▸ YOUR TASK:
Output every entry exactly as written, skipping any pictures.

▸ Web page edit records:
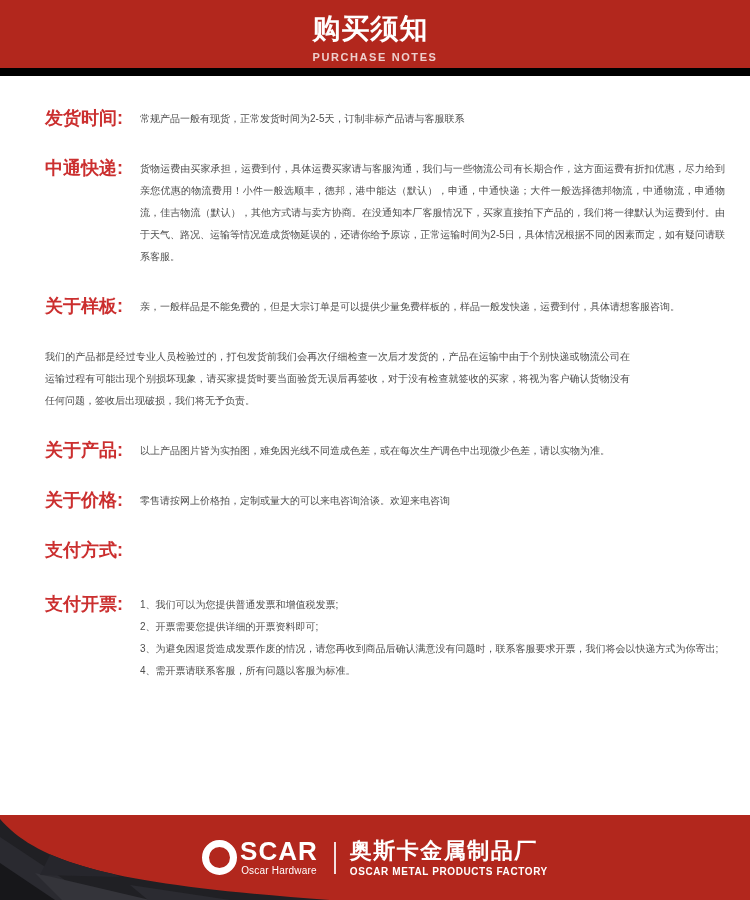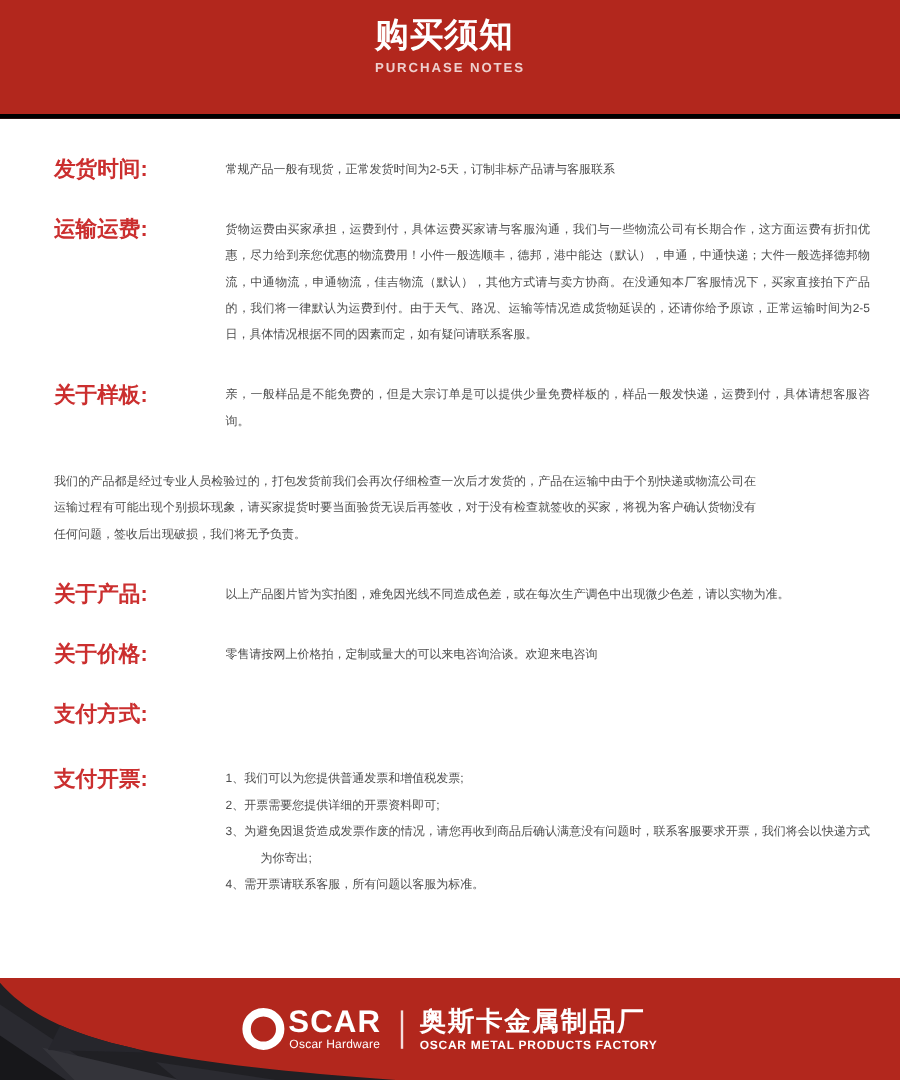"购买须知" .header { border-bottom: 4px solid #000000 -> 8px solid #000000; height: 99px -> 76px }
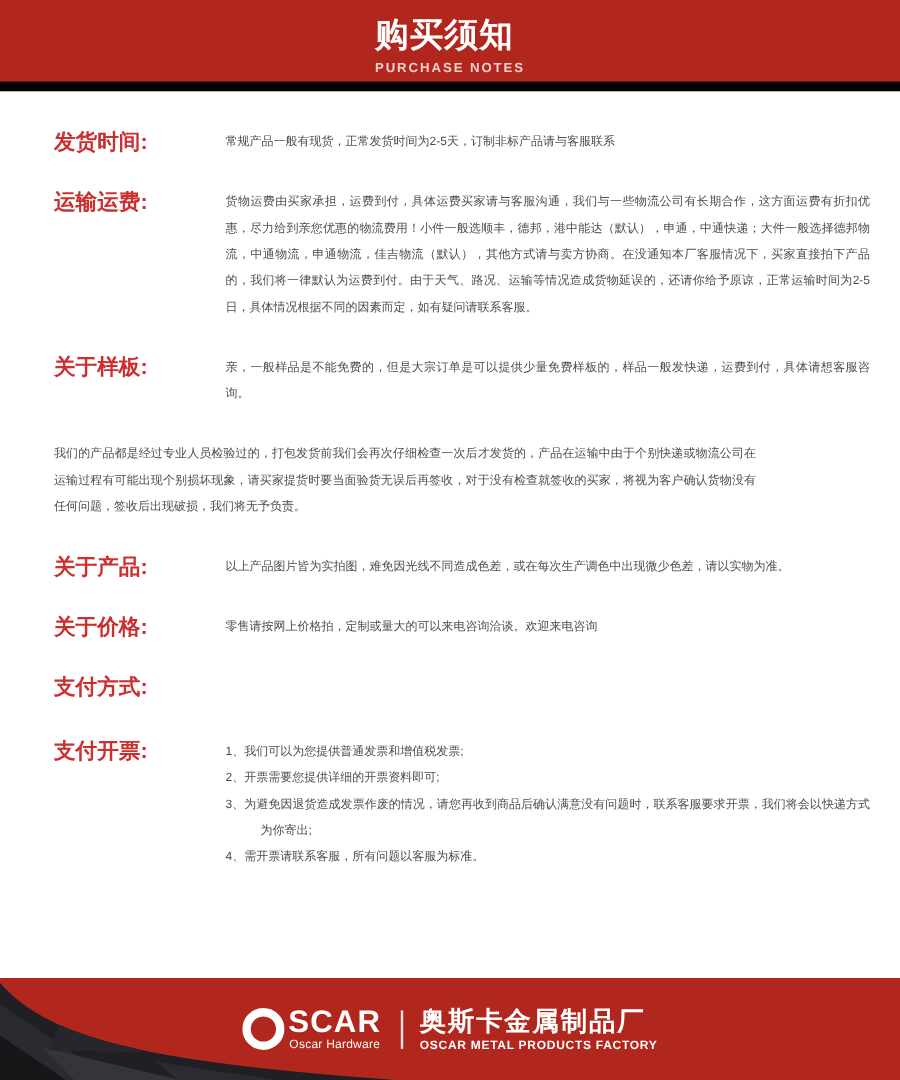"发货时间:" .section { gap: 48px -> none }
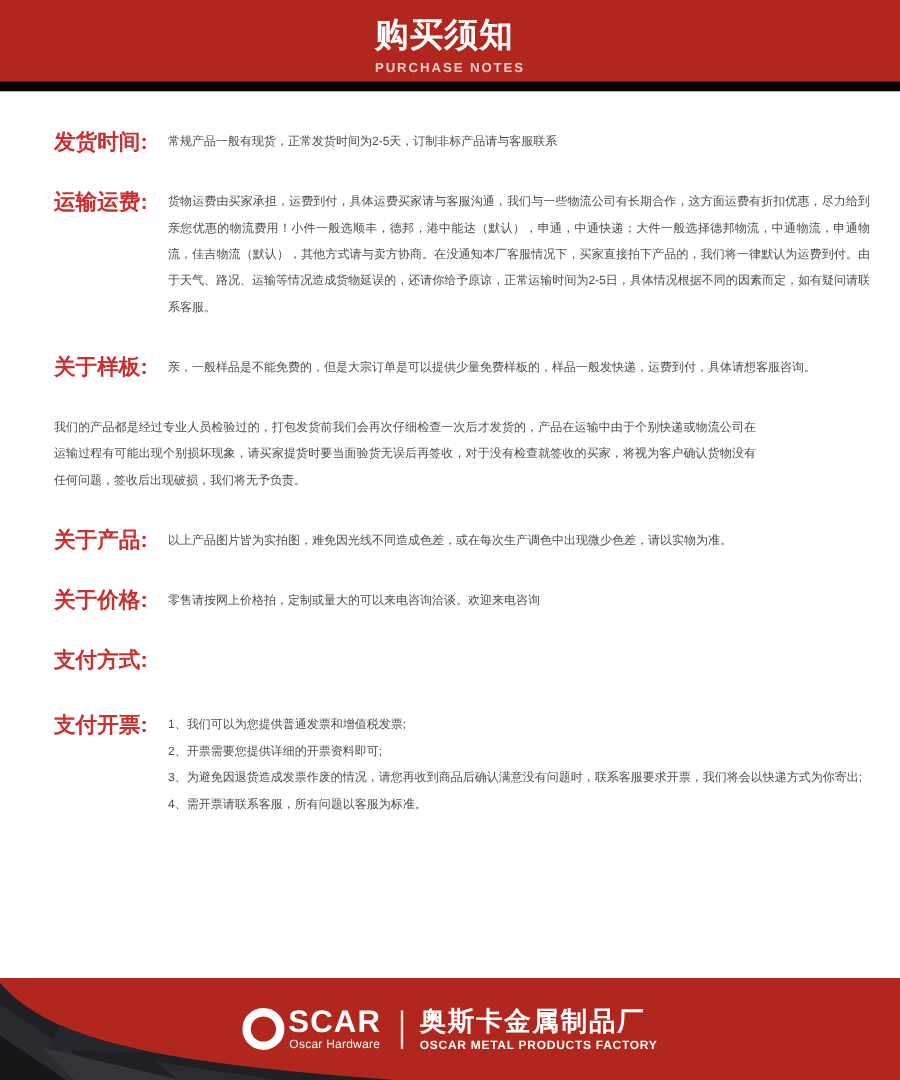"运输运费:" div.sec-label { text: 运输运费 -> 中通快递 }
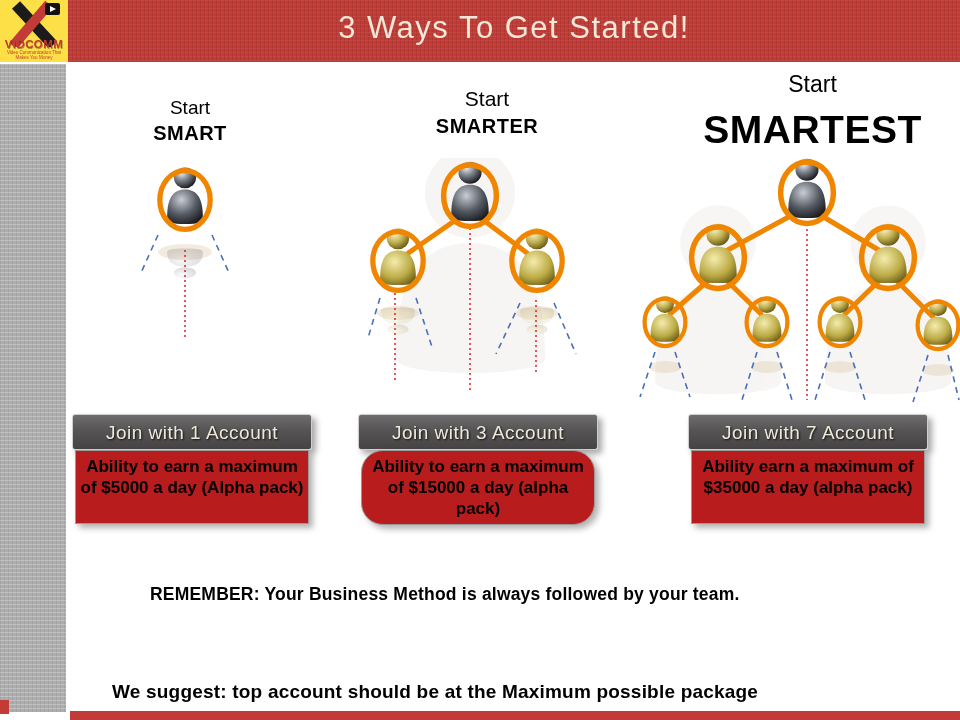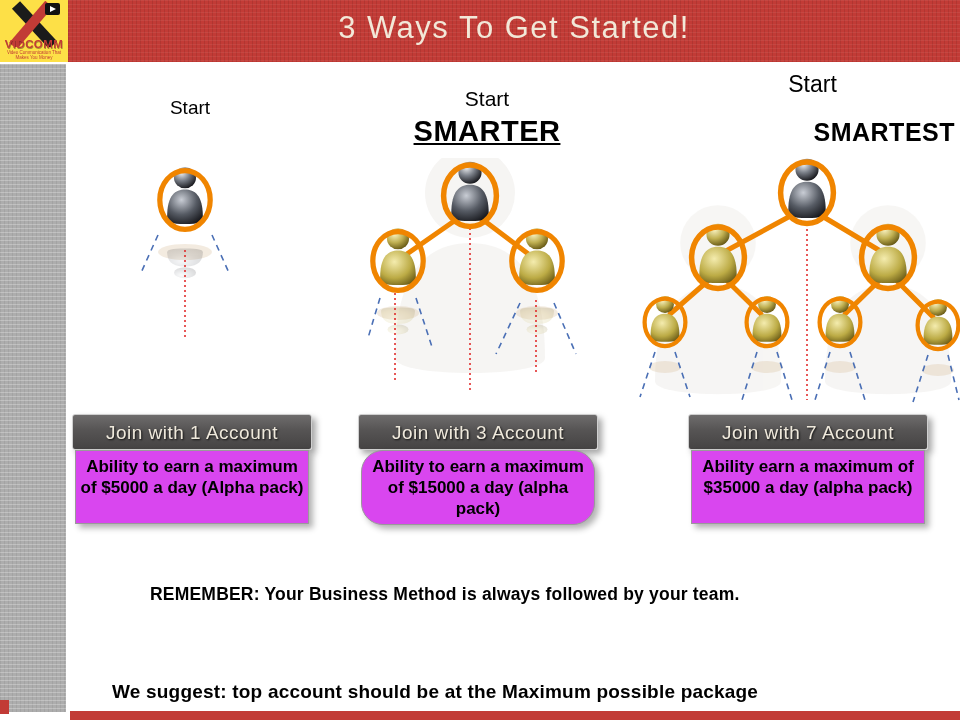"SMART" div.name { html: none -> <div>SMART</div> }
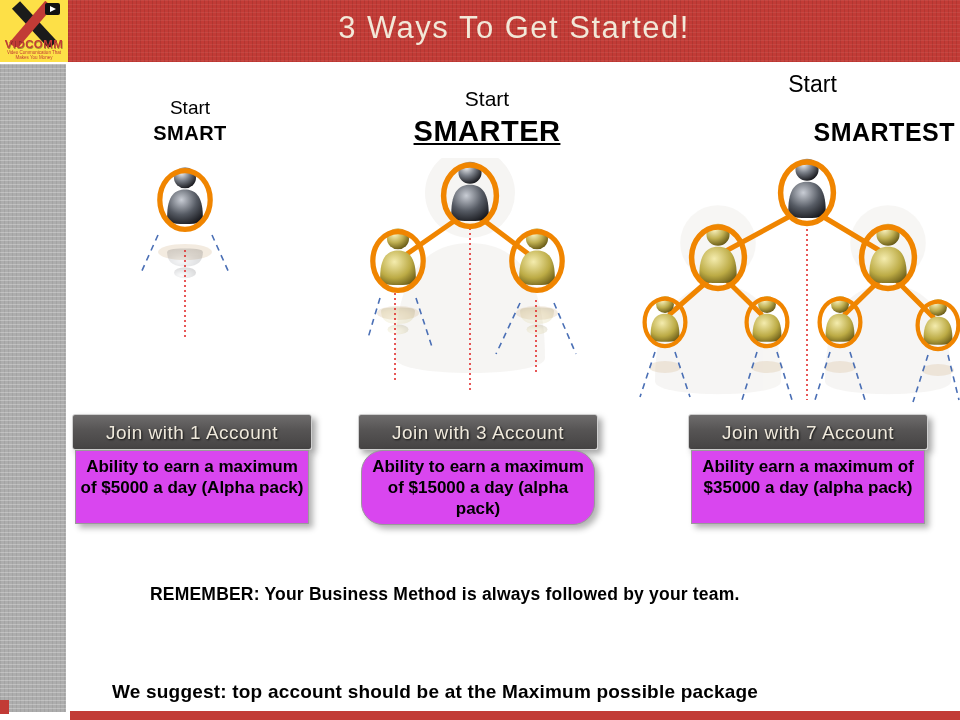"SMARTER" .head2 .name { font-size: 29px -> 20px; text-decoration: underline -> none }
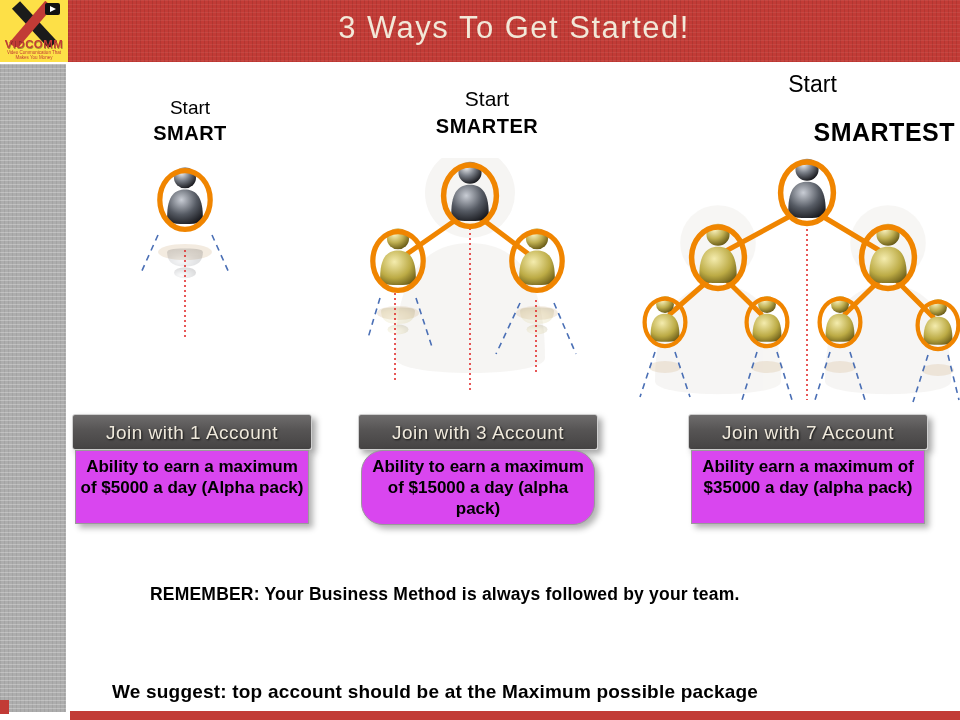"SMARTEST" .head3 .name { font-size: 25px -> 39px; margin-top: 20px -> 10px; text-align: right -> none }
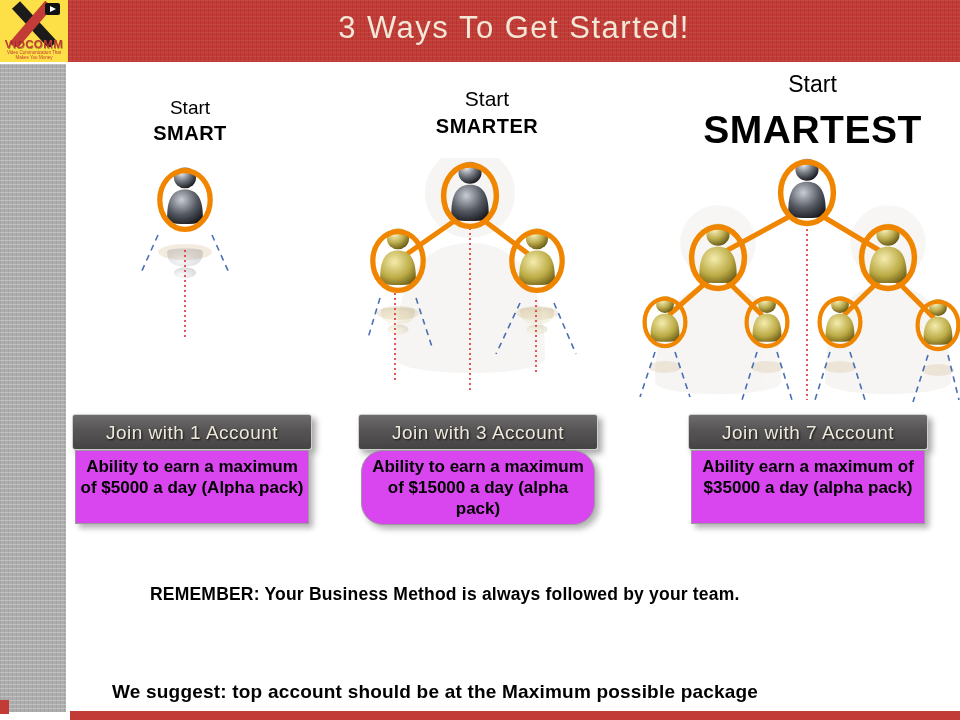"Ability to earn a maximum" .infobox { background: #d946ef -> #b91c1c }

▸ EXERCISE ANSWER:
"购买须知" .header { border-bottom: 4px solid #000000 -> 8px solid #000000; height: 99px -> 76px }
"发货时间:" .section { gap: 48px -> none }
"运输运费:" div.sec-label { text: 运输运费 -> 中通快递 }
"SMART" div.name { html: none -> <div>SMART</div> }
"SMARTER" .head2 .name { font-size: 29px -> 20px; text-decoration: underline -> none }
"SMARTEST" .head3 .name { font-size: 25px -> 39px; margin-top: 20px -> 10px; text-align: right -> none }
"Ability to earn a maximum" .infobox { background: #d946ef -> #b91c1c }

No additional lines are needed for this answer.